## ABOUT THIS EXERCISE
Repeat exactly, and only, the lines of the entries below from the one with "shipping: none -> 84.50" through the one with "balance: 19969.50 -> 21126.50", both ends included.

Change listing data

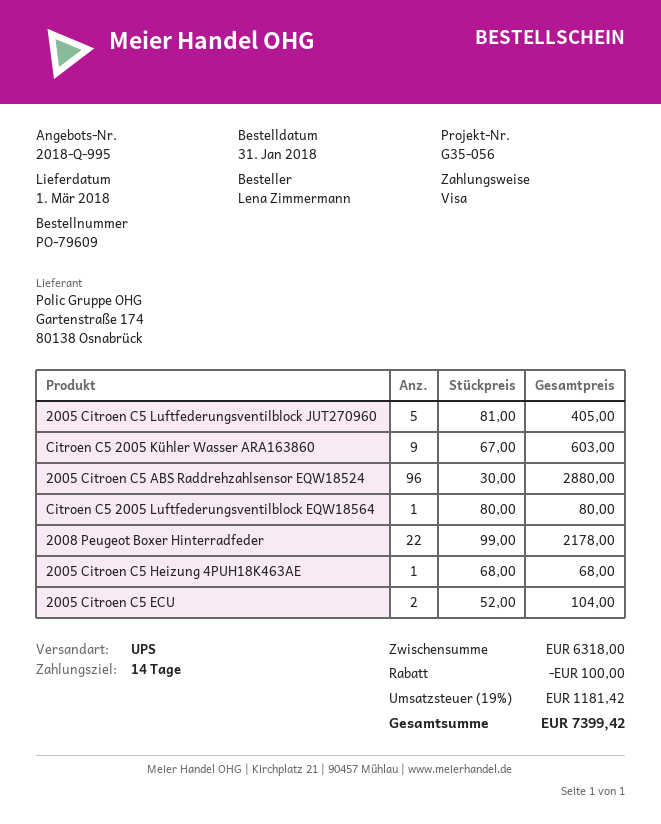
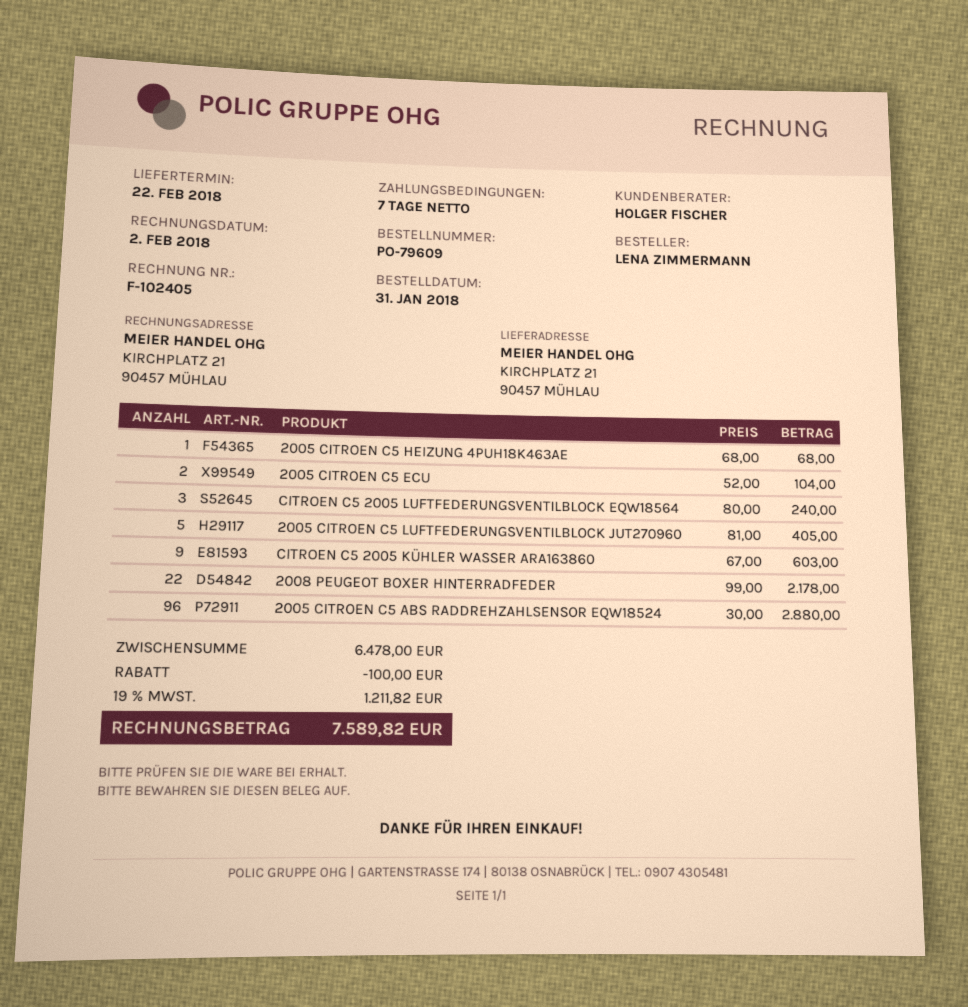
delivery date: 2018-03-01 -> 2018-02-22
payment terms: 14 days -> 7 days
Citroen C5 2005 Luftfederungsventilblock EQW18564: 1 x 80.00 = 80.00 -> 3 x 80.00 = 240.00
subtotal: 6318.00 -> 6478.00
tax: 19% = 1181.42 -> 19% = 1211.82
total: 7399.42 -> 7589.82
...
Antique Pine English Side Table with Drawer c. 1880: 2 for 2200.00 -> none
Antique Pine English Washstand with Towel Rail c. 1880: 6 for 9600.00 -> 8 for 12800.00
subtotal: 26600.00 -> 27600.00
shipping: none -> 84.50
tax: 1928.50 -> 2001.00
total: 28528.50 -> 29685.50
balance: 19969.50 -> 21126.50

## RESPONSE BOX
shipping: none -> 84.50
tax: 1928.50 -> 2001.00
total: 28528.50 -> 29685.50
balance: 19969.50 -> 21126.50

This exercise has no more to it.